- **Action item**
Taking the line with "[126,142,202,158] 1 May" as the start, reproduce every line until the records end, exactly and with nothing added.

[Before-and-after change records]
▼▼▼

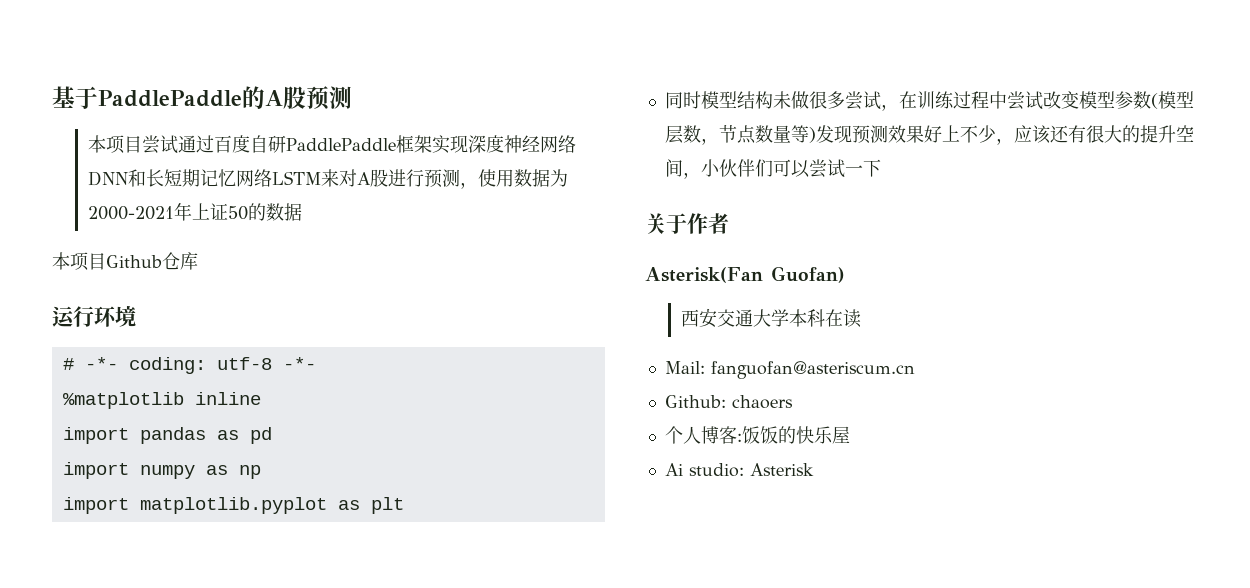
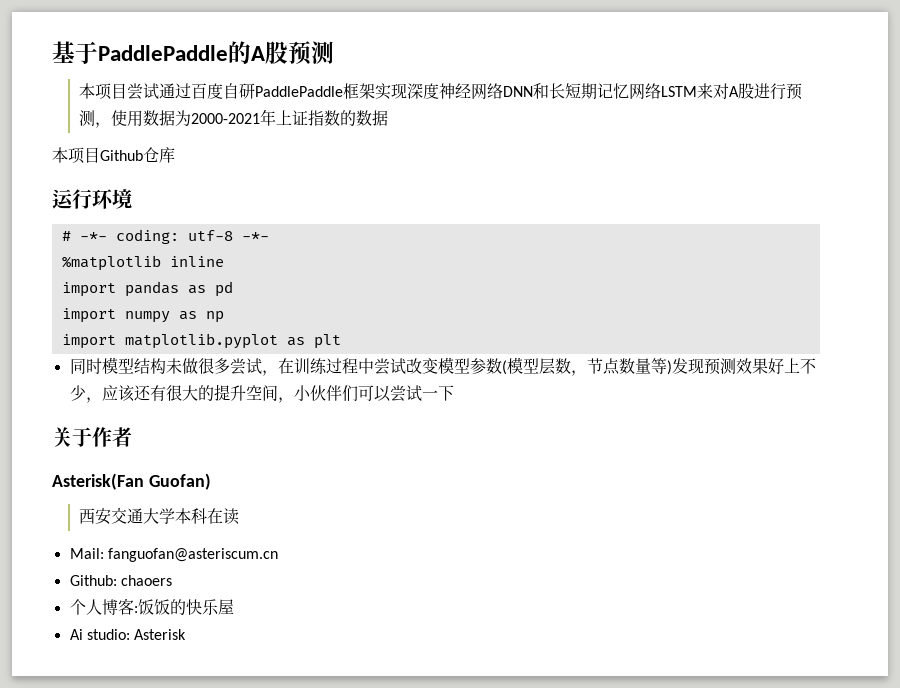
[227,206,248,220] 50 -> [307,110,340,126] 指数

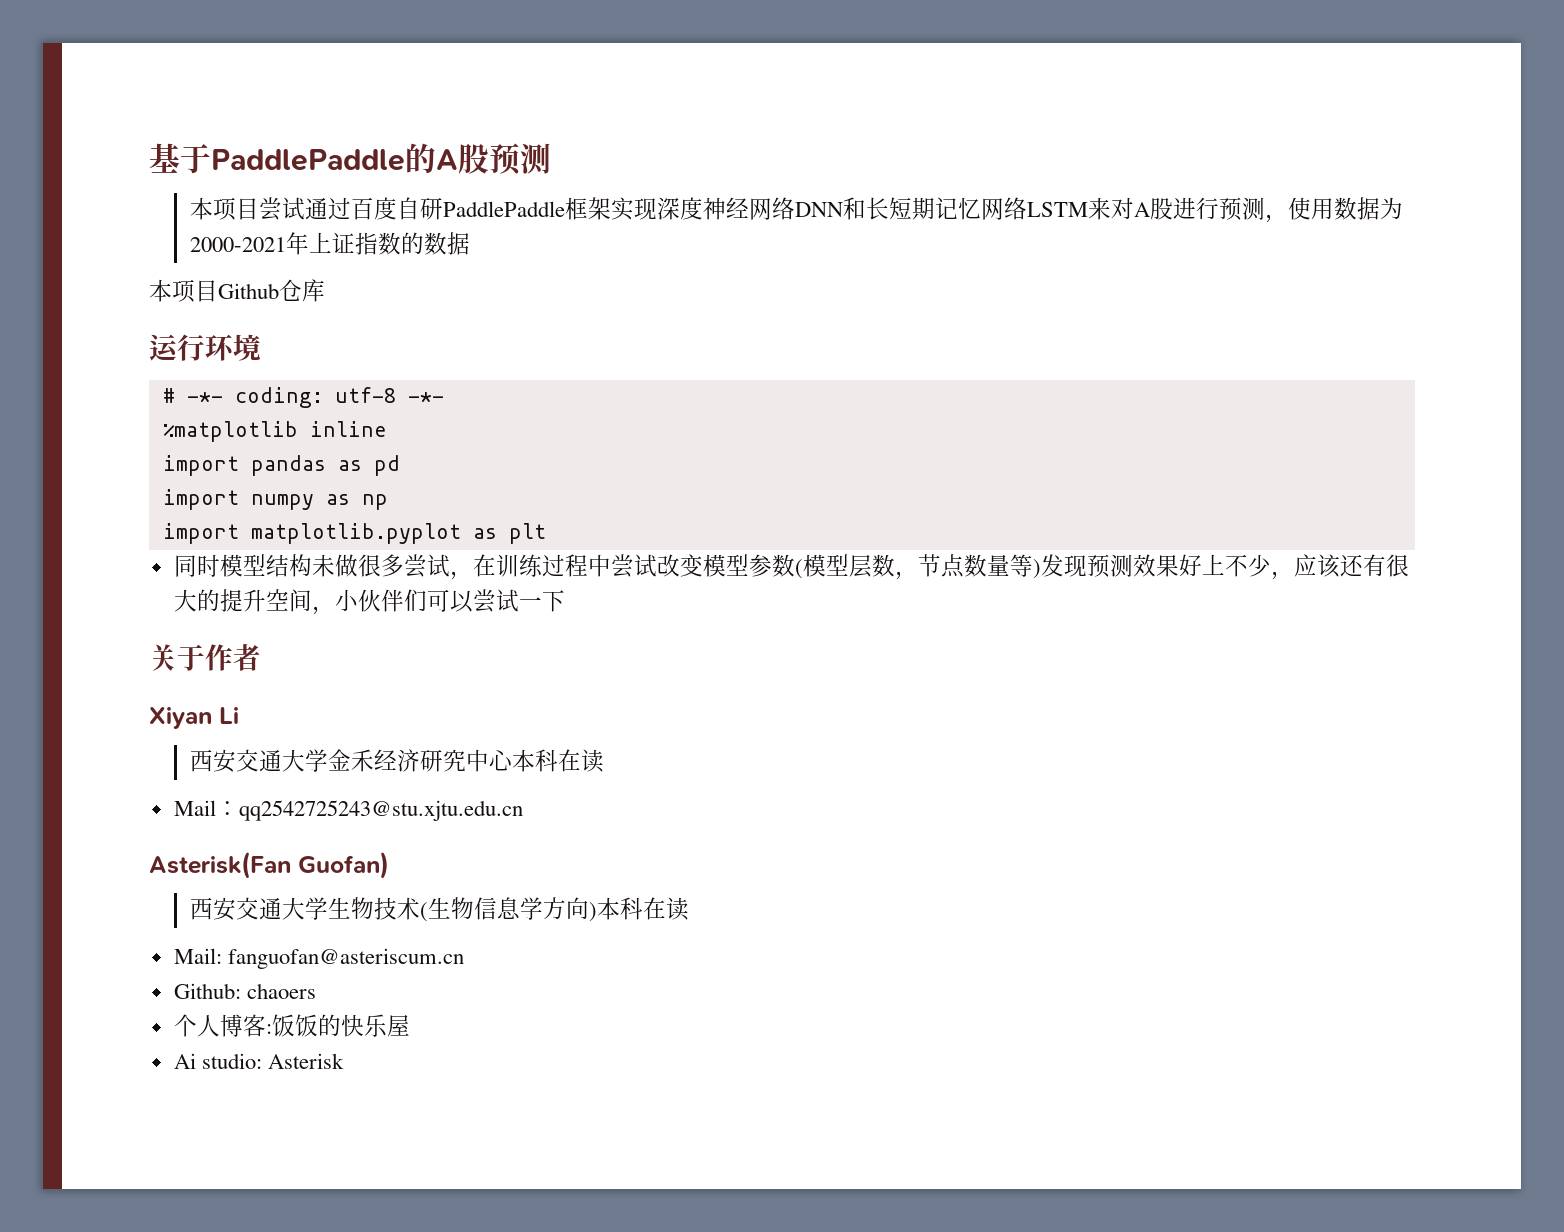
(132, 437) none -> [149,707,239,729] [189,749,604,773] [173,800,523,821] // Xiyan Li // 西安交通大学金禾经济研究中心本科在读 // Mail：qq2542725243@stu.xjtu.edu.cn
(175, 516) none -> [327,897,597,922] 生物技术(生物信息学方向)

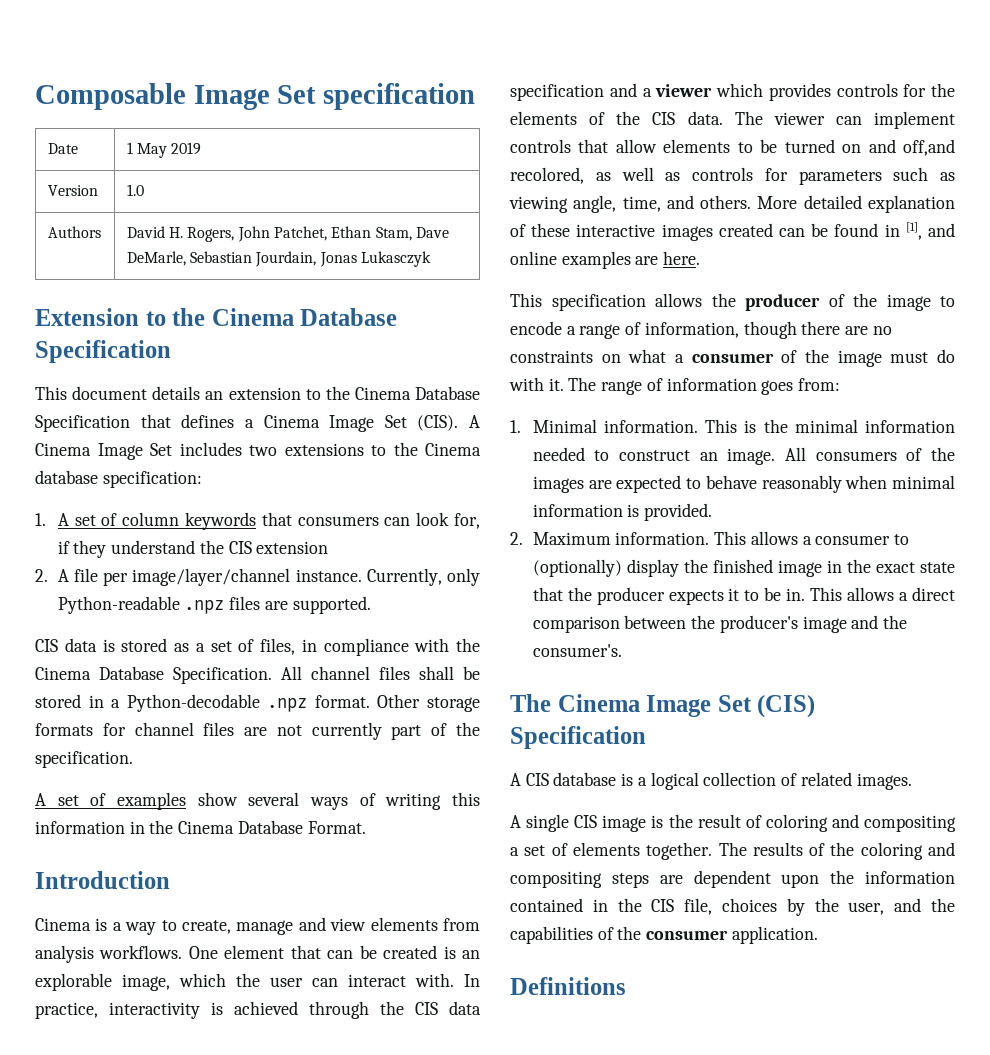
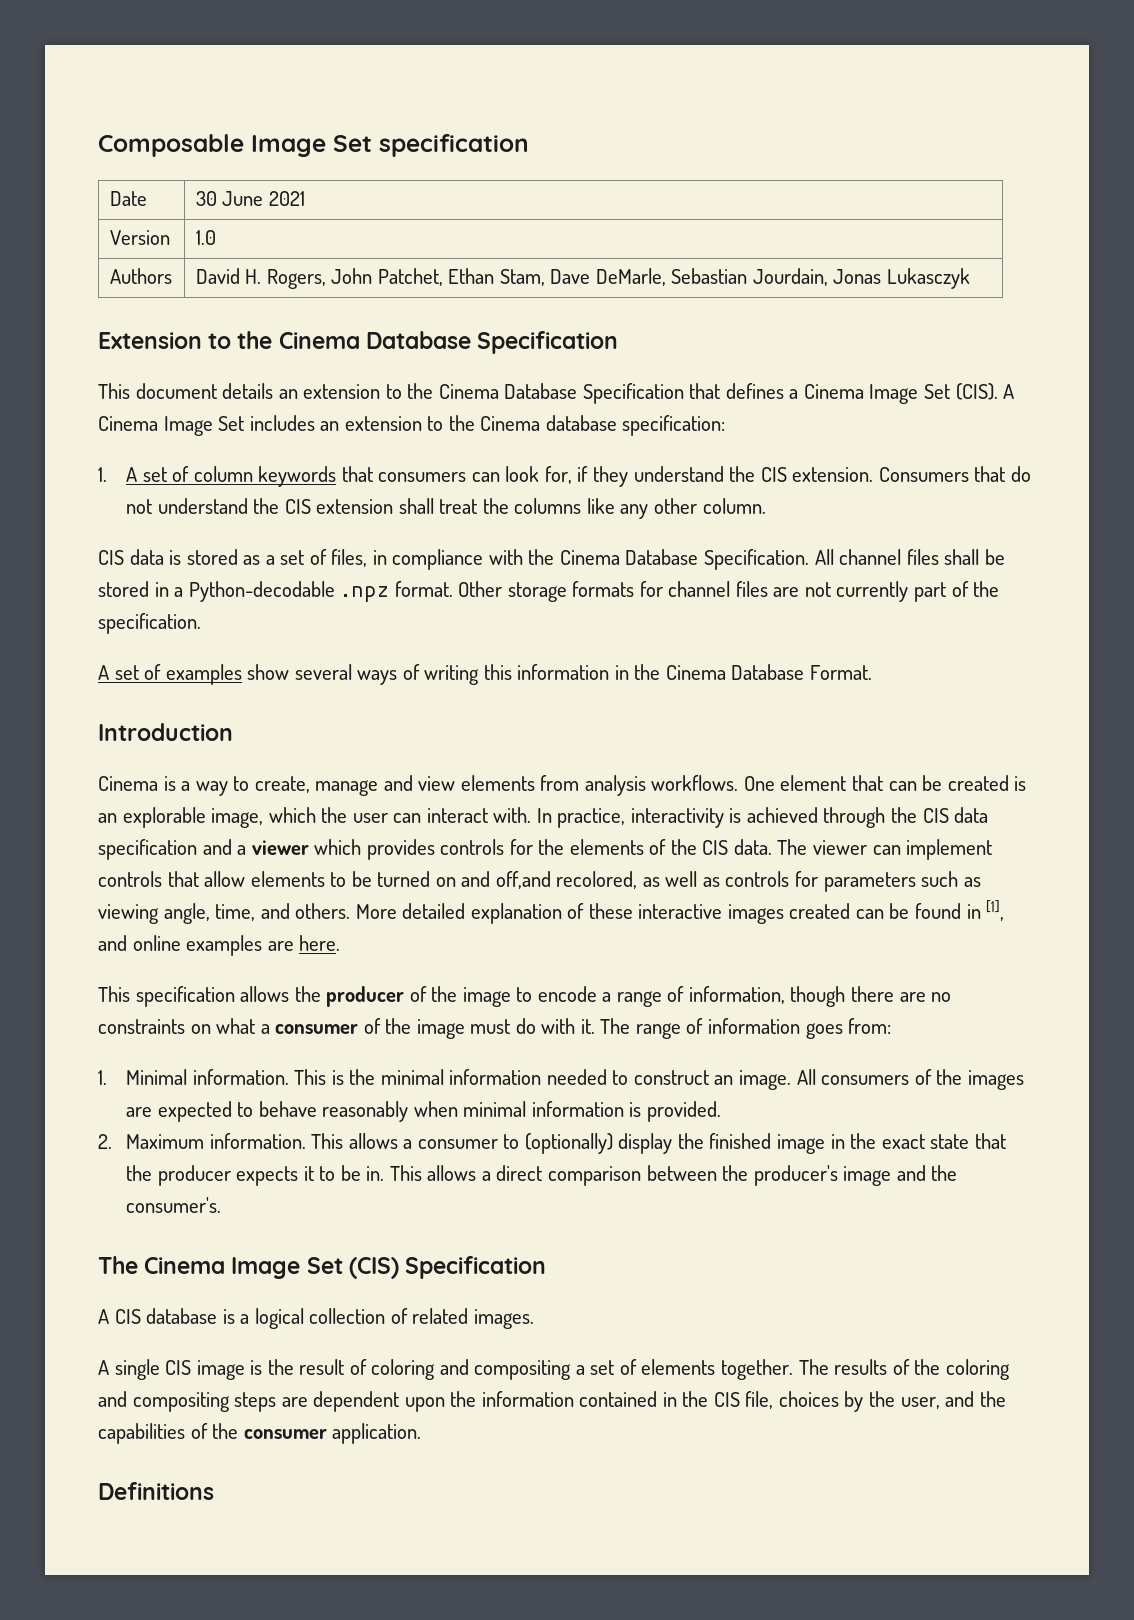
[126,142,202,158] 1 May 2019 -> [195,191,305,206] 30 June 2021
[249,443,364,456] two extensions -> [320,416,422,431] an extension
[256,541,329,554] [35,568,480,586] [57,596,371,614] extension // 2. A file per image/layer/channel instance. Currently, only Python-readable .npz files are supported. -> [792,466,1031,482] [126,498,766,519] extension. Consumers that do not understand the CIS extension shall treat the columns like any other column.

▲▲▲

- **Output of the exercise**
[126,142,202,158] 1 May 2019 -> [195,191,305,206] 30 June 2021
[249,443,364,456] two extensions -> [320,416,422,431] an extension
[256,541,329,554] [35,568,480,586] [57,596,371,614] extension // 2. A file per image/layer/channel instance. Currently, only Python-readable .npz files are supported. -> [792,466,1031,482] [126,498,766,519] extension. Consumers that do not understand the CIS extension shall treat the columns like any other column.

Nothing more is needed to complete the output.